■ **TASK TO CARRY OUT**
Select the lines of the records containing the word "Drag" and list them.

+++

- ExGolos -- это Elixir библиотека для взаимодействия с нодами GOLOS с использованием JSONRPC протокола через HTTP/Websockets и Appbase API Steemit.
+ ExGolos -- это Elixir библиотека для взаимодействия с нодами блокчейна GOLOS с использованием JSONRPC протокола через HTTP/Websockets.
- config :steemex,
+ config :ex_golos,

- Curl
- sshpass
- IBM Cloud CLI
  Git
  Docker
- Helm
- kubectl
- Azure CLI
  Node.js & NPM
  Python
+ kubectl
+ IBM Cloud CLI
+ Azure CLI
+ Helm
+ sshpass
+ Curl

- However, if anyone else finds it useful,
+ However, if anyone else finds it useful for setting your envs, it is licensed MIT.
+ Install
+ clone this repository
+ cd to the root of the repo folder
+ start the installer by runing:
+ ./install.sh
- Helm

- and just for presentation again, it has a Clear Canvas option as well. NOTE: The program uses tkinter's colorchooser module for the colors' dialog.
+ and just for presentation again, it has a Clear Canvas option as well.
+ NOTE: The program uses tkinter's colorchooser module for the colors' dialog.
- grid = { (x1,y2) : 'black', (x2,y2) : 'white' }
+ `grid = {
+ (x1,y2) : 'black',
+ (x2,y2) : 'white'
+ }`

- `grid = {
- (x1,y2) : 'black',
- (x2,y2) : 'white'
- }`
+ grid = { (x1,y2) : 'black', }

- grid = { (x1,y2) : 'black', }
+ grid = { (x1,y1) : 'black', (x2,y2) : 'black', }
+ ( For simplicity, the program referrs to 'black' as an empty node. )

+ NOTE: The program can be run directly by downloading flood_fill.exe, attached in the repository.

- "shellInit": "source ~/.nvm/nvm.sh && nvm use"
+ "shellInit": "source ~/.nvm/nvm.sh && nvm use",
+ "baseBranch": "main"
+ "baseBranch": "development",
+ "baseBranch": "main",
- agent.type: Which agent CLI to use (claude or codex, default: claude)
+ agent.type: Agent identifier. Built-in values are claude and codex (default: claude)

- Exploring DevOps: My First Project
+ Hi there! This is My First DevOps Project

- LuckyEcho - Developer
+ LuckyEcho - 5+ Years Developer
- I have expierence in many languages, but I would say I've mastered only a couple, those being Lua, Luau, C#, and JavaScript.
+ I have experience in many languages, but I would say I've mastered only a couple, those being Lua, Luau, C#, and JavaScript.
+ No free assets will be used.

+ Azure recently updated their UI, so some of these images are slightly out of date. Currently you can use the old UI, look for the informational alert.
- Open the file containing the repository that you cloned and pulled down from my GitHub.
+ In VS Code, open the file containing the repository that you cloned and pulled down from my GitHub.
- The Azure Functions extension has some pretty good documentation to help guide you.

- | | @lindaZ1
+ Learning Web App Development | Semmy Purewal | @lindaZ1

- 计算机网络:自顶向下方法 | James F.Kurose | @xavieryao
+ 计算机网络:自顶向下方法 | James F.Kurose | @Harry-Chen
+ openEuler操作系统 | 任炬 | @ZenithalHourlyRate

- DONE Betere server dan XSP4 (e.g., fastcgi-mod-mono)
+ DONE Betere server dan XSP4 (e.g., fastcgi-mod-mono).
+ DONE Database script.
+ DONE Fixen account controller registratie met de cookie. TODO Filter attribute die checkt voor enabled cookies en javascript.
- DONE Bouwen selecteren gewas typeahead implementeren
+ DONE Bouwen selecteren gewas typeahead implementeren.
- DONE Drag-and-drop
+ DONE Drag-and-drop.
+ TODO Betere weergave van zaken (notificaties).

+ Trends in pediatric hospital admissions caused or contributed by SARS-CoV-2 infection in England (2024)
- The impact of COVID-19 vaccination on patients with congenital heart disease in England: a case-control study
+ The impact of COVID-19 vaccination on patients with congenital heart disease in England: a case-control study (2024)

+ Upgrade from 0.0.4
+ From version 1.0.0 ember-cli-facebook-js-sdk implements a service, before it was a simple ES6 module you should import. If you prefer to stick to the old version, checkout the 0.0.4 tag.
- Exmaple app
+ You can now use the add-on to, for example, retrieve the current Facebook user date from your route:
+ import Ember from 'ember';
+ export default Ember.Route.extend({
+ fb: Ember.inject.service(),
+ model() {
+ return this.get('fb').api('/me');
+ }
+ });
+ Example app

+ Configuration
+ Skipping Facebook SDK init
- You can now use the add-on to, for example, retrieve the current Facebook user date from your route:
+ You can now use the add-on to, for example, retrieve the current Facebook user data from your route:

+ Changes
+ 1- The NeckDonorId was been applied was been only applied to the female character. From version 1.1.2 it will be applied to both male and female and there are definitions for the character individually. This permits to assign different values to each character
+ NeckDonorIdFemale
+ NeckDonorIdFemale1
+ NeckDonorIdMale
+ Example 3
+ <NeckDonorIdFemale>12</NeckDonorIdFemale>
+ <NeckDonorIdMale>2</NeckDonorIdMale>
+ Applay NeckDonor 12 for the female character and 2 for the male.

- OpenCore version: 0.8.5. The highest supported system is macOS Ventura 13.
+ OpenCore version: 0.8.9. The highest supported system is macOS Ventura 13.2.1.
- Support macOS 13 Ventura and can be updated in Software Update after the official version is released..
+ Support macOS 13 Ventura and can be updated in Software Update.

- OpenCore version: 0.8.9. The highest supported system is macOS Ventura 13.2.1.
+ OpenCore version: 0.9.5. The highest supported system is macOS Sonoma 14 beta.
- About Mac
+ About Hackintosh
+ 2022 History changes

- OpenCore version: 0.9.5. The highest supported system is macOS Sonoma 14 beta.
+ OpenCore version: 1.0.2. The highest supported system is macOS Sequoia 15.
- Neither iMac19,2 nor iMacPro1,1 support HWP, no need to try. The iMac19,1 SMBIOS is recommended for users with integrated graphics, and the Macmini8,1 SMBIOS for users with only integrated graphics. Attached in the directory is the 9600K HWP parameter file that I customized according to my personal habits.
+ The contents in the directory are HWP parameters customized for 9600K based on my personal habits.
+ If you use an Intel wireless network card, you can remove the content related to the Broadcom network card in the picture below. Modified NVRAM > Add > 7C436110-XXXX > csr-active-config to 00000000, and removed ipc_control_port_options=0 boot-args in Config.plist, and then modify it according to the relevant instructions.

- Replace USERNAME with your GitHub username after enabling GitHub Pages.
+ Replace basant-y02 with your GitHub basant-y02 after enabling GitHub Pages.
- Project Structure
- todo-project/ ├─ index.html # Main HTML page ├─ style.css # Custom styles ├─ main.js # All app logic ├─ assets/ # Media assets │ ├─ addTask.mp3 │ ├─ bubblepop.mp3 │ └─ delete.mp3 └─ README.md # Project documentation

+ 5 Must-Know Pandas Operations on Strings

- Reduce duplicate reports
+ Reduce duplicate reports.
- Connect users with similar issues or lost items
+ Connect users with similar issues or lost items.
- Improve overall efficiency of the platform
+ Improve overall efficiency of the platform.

+++

■ **SOLUTION TO THE EXERCISE**
- DONE Drag-and-drop
+ DONE Drag-and-drop.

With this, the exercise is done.